[Start of section]
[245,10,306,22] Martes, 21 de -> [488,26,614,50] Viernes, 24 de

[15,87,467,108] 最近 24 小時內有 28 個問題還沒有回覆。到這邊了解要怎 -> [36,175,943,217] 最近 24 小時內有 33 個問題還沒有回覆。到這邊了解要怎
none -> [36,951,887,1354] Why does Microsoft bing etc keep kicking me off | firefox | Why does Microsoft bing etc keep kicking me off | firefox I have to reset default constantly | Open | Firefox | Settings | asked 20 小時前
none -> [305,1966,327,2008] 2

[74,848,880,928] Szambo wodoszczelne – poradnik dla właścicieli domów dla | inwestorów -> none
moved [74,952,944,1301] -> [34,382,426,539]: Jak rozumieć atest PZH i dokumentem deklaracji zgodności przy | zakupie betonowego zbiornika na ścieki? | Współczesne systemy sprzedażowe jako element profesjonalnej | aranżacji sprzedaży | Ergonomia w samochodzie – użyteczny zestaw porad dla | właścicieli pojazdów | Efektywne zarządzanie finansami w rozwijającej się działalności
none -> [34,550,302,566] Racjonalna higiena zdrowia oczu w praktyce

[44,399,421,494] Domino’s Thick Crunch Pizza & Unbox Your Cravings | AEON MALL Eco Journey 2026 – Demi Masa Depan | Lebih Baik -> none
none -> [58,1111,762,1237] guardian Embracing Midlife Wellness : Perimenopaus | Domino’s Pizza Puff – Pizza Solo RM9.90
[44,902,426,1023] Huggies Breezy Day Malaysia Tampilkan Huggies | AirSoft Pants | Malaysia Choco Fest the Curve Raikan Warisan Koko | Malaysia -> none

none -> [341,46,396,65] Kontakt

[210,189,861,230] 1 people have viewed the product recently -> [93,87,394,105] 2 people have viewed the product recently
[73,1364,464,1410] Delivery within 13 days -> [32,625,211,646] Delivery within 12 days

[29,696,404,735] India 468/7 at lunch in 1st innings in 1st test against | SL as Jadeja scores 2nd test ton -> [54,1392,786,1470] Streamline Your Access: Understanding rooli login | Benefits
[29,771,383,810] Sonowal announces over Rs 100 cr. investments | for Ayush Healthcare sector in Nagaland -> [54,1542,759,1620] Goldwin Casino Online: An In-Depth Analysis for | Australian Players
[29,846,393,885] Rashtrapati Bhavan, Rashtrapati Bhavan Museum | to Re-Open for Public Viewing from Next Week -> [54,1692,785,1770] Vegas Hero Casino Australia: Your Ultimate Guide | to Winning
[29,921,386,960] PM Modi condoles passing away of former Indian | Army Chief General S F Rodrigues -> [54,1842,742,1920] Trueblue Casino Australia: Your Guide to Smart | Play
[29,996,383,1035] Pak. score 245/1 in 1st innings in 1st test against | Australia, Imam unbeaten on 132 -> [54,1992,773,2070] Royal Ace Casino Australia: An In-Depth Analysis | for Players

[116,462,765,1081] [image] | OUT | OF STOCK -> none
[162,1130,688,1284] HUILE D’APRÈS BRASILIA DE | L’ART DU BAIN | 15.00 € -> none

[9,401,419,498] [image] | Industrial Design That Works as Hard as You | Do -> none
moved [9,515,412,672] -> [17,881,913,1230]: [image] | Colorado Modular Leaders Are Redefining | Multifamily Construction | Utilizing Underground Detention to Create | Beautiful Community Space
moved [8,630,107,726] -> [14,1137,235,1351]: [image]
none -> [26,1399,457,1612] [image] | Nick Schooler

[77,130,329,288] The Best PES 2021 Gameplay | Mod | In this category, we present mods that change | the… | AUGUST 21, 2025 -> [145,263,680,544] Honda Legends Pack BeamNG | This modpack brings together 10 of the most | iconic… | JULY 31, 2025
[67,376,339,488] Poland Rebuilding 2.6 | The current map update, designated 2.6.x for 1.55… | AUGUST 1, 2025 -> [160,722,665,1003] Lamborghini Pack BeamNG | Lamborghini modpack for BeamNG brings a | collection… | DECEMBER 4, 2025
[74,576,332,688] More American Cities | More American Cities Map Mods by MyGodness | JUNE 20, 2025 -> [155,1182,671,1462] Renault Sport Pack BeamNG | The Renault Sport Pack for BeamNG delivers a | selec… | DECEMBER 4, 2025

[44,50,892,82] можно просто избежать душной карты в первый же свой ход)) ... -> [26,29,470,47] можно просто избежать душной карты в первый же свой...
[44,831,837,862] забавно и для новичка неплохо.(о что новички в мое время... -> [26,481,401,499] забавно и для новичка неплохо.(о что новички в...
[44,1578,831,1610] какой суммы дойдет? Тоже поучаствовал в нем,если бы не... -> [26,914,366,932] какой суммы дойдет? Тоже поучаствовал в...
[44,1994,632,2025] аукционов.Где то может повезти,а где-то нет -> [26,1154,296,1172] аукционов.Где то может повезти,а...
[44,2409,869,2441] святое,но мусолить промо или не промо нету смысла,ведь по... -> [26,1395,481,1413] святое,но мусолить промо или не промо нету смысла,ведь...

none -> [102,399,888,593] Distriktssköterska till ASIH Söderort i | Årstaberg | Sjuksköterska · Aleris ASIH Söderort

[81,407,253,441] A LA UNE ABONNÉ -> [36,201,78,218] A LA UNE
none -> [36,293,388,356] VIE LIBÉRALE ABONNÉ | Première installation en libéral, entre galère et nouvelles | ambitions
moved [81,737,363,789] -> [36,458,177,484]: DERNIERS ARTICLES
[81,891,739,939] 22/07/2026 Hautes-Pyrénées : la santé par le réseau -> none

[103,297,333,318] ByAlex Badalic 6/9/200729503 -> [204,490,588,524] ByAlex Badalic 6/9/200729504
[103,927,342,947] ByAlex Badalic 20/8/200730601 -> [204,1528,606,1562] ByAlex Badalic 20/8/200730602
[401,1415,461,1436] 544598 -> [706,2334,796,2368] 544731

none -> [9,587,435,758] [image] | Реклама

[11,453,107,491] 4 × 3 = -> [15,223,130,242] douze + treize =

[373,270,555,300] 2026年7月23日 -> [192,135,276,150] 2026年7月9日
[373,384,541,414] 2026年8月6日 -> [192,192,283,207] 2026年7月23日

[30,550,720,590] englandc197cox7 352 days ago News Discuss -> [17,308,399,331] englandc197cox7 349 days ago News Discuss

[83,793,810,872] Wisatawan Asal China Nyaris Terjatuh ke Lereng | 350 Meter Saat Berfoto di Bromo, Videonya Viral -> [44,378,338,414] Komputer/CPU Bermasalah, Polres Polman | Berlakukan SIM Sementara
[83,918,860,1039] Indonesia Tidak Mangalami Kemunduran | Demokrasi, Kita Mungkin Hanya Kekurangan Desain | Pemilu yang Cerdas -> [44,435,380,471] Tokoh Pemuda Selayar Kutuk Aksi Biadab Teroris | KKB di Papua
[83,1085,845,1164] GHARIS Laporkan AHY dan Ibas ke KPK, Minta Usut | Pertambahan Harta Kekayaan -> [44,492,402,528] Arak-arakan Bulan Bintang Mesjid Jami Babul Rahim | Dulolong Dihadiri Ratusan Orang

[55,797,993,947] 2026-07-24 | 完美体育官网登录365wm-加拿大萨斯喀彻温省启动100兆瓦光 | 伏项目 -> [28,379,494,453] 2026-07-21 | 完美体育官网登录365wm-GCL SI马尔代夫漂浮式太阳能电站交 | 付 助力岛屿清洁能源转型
[End of section]
Task instructions
Exactly as shown, repeat every record.

Answer for the task
[245,10,306,22] Martes, 21 de -> [488,26,614,50] Viernes, 24 de

[15,87,467,108] 最近 24 小時內有 28 個問題還沒有回覆。到這邊了解要怎 -> [36,175,943,217] 最近 24 小時內有 33 個問題還沒有回覆。到這邊了解要怎
none -> [36,951,887,1354] Why does Microsoft bing etc keep kicking me off | firefox | Why does Microsoft bing etc keep kicking me off | firefox I have to reset default constantly | Open | Firefox | Settings | asked 20 小時前
none -> [305,1966,327,2008] 2

[74,848,880,928] Szambo wodoszczelne – poradnik dla właścicieli domów dla | inwestorów -> none
moved [74,952,944,1301] -> [34,382,426,539]: Jak rozumieć atest PZH i dokumentem deklaracji zgodności przy | zakupie betonowego zbiornika na ścieki? | Współczesne systemy sprzedażowe jako element profesjonalnej | aranżacji sprzedaży | Ergonomia w samochodzie – użyteczny zestaw porad dla | właścicieli pojazdów | Efektywne zarządzanie finansami w rozwijającej się działalności
none -> [34,550,302,566] Racjonalna higiena zdrowia oczu w praktyce

[44,399,421,494] Domino’s Thick Crunch Pizza & Unbox Your Cravings | AEON MALL Eco Journey 2026 – Demi Masa Depan | Lebih Baik -> none
none -> [58,1111,762,1237] guardian Embracing Midlife Wellness : Perimenopaus | Domino’s Pizza Puff – Pizza Solo RM9.90
[44,902,426,1023] Huggies Breezy Day Malaysia Tampilkan Huggies | AirSoft Pants | Malaysia Choco Fest the Curve Raikan Warisan Koko | Malaysia -> none

none -> [341,46,396,65] Kontakt

[210,189,861,230] 1 people have viewed the product recently -> [93,87,394,105] 2 people have viewed the product recently
[73,1364,464,1410] Delivery within 13 days -> [32,625,211,646] Delivery within 12 days

[29,696,404,735] India 468/7 at lunch in 1st innings in 1st test against | SL as Jadeja scores 2nd test ton -> [54,1392,786,1470] Streamline Your Access: Understanding rooli login | Benefits
[29,771,383,810] Sonowal announces over Rs 100 cr. investments | for Ayush Healthcare sector in Nagaland -> [54,1542,759,1620] Goldwin Casino Online: An In-Depth Analysis for | Australian Players
[29,846,393,885] Rashtrapati Bhavan, Rashtrapati Bhavan Museum | to Re-Open for Public Viewing from Next Week -> [54,1692,785,1770] Vegas Hero Casino Australia: Your Ultimate Guide | to Winning
[29,921,386,960] PM Modi condoles passing away of former Indian | Army Chief General S F Rodrigues -> [54,1842,742,1920] Trueblue Casino Australia: Your Guide to Smart | Play
[29,996,383,1035] Pak. score 245/1 in 1st innings in 1st test against | Australia, Imam unbeaten on 132 -> [54,1992,773,2070] Royal Ace Casino Australia: An In-Depth Analysis | for Players

[116,462,765,1081] [image] | OUT | OF STOCK -> none
[162,1130,688,1284] HUILE D’APRÈS BRASILIA DE | L’ART DU BAIN | 15.00 € -> none

[9,401,419,498] [image] | Industrial Design That Works as Hard as You | Do -> none
moved [9,515,412,672] -> [17,881,913,1230]: [image] | Colorado Modular Leaders Are Redefining | Multifamily Construction | Utilizing Underground Detention to Create | Beautiful Community Space
moved [8,630,107,726] -> [14,1137,235,1351]: [image]
none -> [26,1399,457,1612] [image] | Nick Schooler

[77,130,329,288] The Best PES 2021 Gameplay | Mod | In this category, we present mods that change | the… | AUGUST 21, 2025 -> [145,263,680,544] Honda Legends Pack BeamNG | This modpack brings together 10 of the most | iconic… | JULY 31, 2025
[67,376,339,488] Poland Rebuilding 2.6 | The current map update, designated 2.6.x for 1.55… | AUGUST 1, 2025 -> [160,722,665,1003] Lamborghini Pack BeamNG | Lamborghini modpack for BeamNG brings a | collection… | DECEMBER 4, 2025
[74,576,332,688] More American Cities | More American Cities Map Mods by MyGodness | JUNE 20, 2025 -> [155,1182,671,1462] Renault Sport Pack BeamNG | The Renault Sport Pack for BeamNG delivers a | selec… | DECEMBER 4, 2025

[44,50,892,82] можно просто избежать душной карты в первый же свой ход)) ... -> [26,29,470,47] можно просто избежать душной карты в первый же свой...
[44,831,837,862] забавно и для новичка неплохо.(о что новички в мое время... -> [26,481,401,499] забавно и для новичка неплохо.(о что новички в...
[44,1578,831,1610] какой суммы дойдет? Тоже поучаствовал в нем,если бы не... -> [26,914,366,932] какой суммы дойдет? Тоже поучаствовал в...
[44,1994,632,2025] аукционов.Где то может повезти,а где-то нет -> [26,1154,296,1172] аукционов.Где то может повезти,а...
[44,2409,869,2441] святое,но мусолить промо или не промо нету смысла,ведь по... -> [26,1395,481,1413] святое,но мусолить промо или не промо нету смысла,ведь...

none -> [102,399,888,593] Distriktssköterska till ASIH Söderort i | Årstaberg | Sjuksköterska · Aleris ASIH Söderort

[81,407,253,441] A LA UNE ABONNÉ -> [36,201,78,218] A LA UNE
none -> [36,293,388,356] VIE LIBÉRALE ABONNÉ | Première installation en libéral, entre galère et nouvelles | ambitions
moved [81,737,363,789] -> [36,458,177,484]: DERNIERS ARTICLES
[81,891,739,939] 22/07/2026 Hautes-Pyrénées : la santé par le réseau -> none

[103,297,333,318] ByAlex Badalic 6/9/200729503 -> [204,490,588,524] ByAlex Badalic 6/9/200729504
[103,927,342,947] ByAlex Badalic 20/8/200730601 -> [204,1528,606,1562] ByAlex Badalic 20/8/200730602
[401,1415,461,1436] 544598 -> [706,2334,796,2368] 544731

none -> [9,587,435,758] [image] | Реклама

[11,453,107,491] 4 × 3 = -> [15,223,130,242] douze + treize =

[373,270,555,300] 2026年7月23日 -> [192,135,276,150] 2026年7月9日
[373,384,541,414] 2026年8月6日 -> [192,192,283,207] 2026年7月23日

[30,550,720,590] englandc197cox7 352 days ago News Discuss -> [17,308,399,331] englandc197cox7 349 days ago News Discuss

[83,793,810,872] Wisatawan Asal China Nyaris Terjatuh ke Lereng | 350 Meter Saat Berfoto di Bromo, Videonya Viral -> [44,378,338,414] Komputer/CPU Bermasalah, Polres Polman | Berlakukan SIM Sementara
[83,918,860,1039] Indonesia Tidak Mangalami Kemunduran | Demokrasi, Kita Mungkin Hanya Kekurangan Desain | Pemilu yang Cerdas -> [44,435,380,471] Tokoh Pemuda Selayar Kutuk Aksi Biadab Teroris | KKB di Papua
[83,1085,845,1164] GHARIS Laporkan AHY dan Ibas ke KPK, Minta Usut | Pertambahan Harta Kekayaan -> [44,492,402,528] Arak-arakan Bulan Bintang Mesjid Jami Babul Rahim | Dulolong Dihadiri Ratusan Orang

[55,797,993,947] 2026-07-24 | 完美体育官网登录365wm-加拿大萨斯喀彻温省启动100兆瓦光 | 伏项目 -> [28,379,494,453] 2026-07-21 | 完美体育官网登录365wm-GCL SI马尔代夫漂浮式太阳能电站交 | 付 助力岛屿清洁能源转型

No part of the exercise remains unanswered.